Nitrogen heterocycles are ubiquitous in bioactive compounds. The development of new chemical methods which provide an efficient and concise synthesis of these molecules is a prevalent topic. The research described herein examines the formation of nitrogen heterocycles utilizing copper(II)-catalyzed difunctionalization reactions of alkenes.
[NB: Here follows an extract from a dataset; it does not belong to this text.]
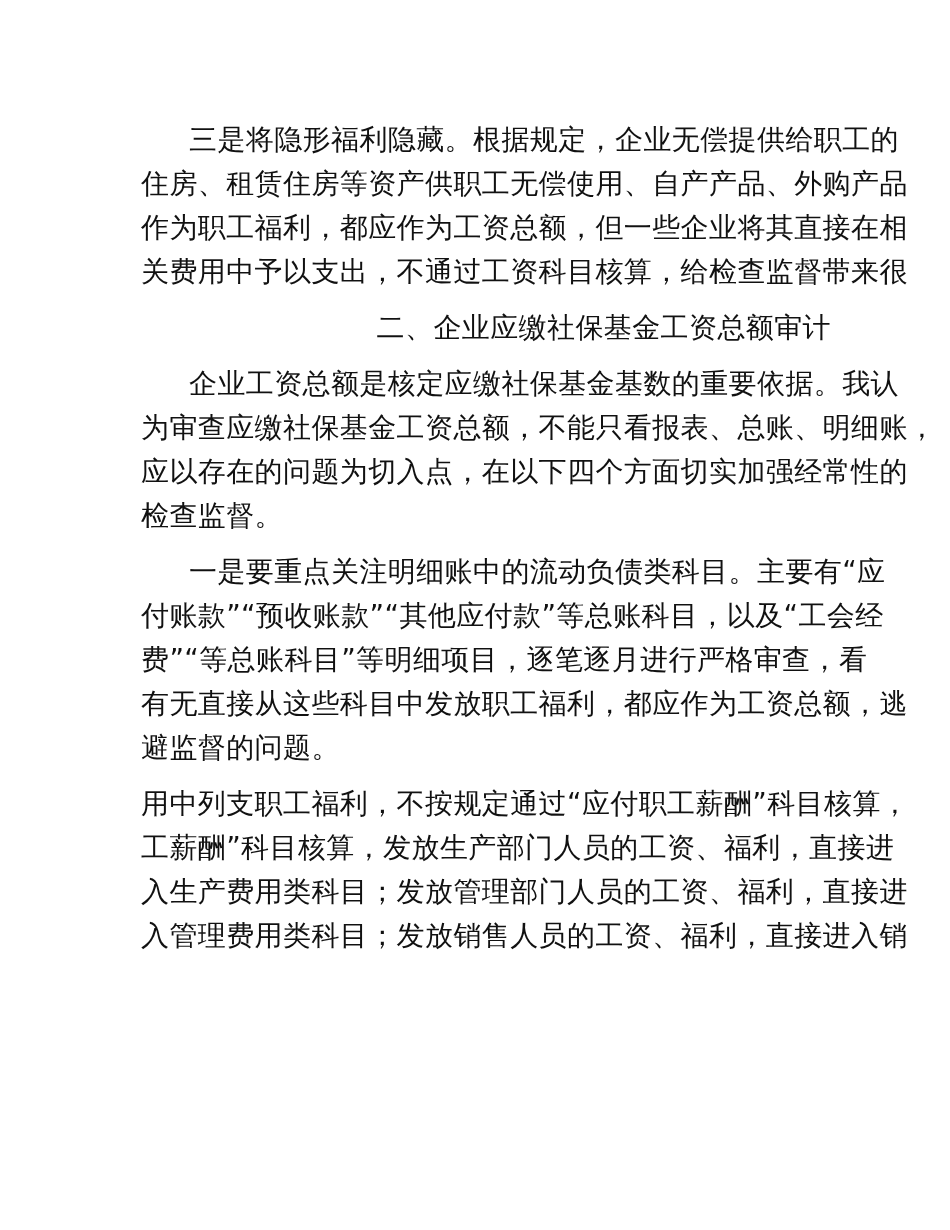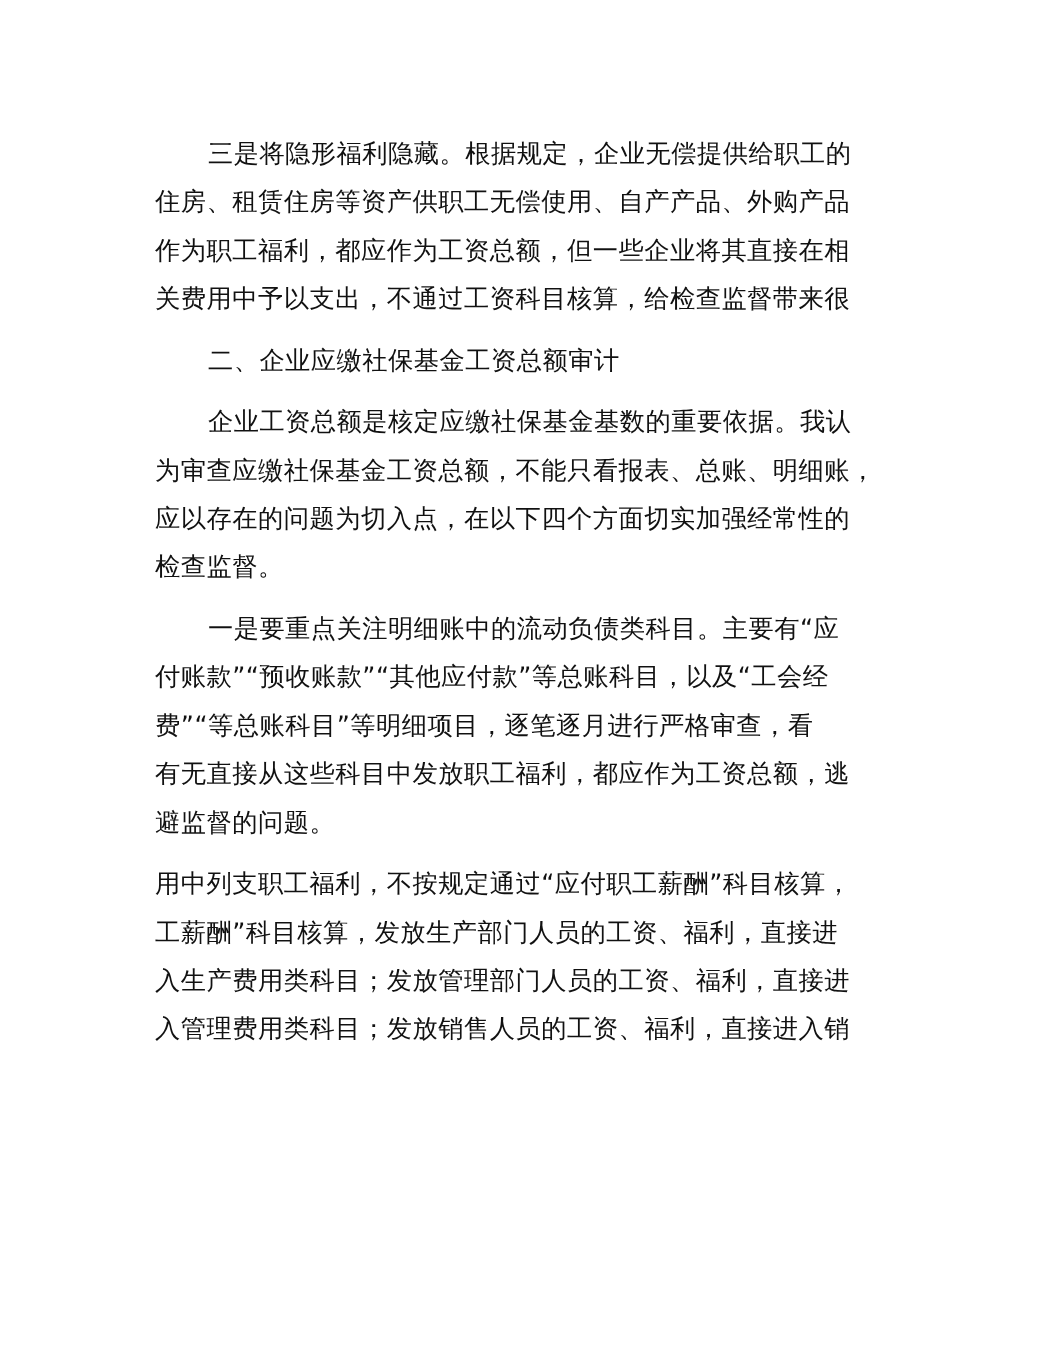"三是将隐形福利隐藏。根据规定，企业无偿提供给职工的" .page { font-size: 23px -> 28px }
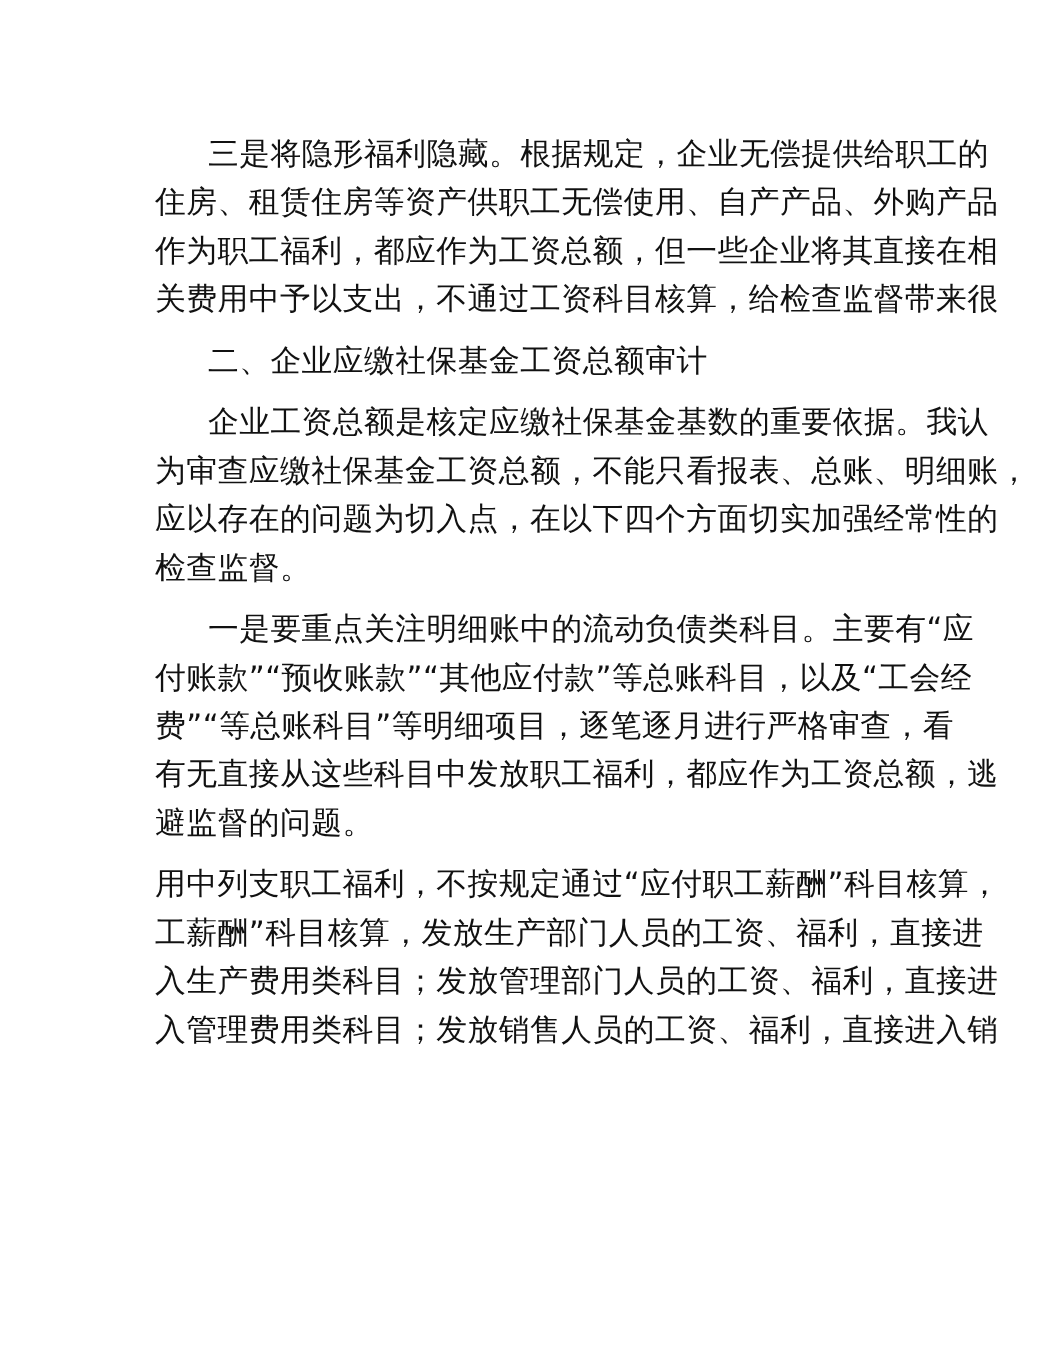"二、企业应缴社保基金工资总额审计" .heading { text-align: none -> right }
In Chapter I, a copper-catalyzed enantioselective intra/intermolecular alkene diamination is described. This reaction couples various γ-alkenyl sulfonamides with various external sulfonamides via a tandem cyclization/coupling sequence and enables formation of chiral 2-methylamino indolines and pyrrolidines. Chapter II is focused on the copper-catalyzed enantioselective diamination/cyclization of N-sulfonyl-2-allylanilines to synthesize chiral 2-methylindolines. The method was expanded to include various substitutions on the aniline ring of the substrate, and provided hydroamination products with up to 90% ee.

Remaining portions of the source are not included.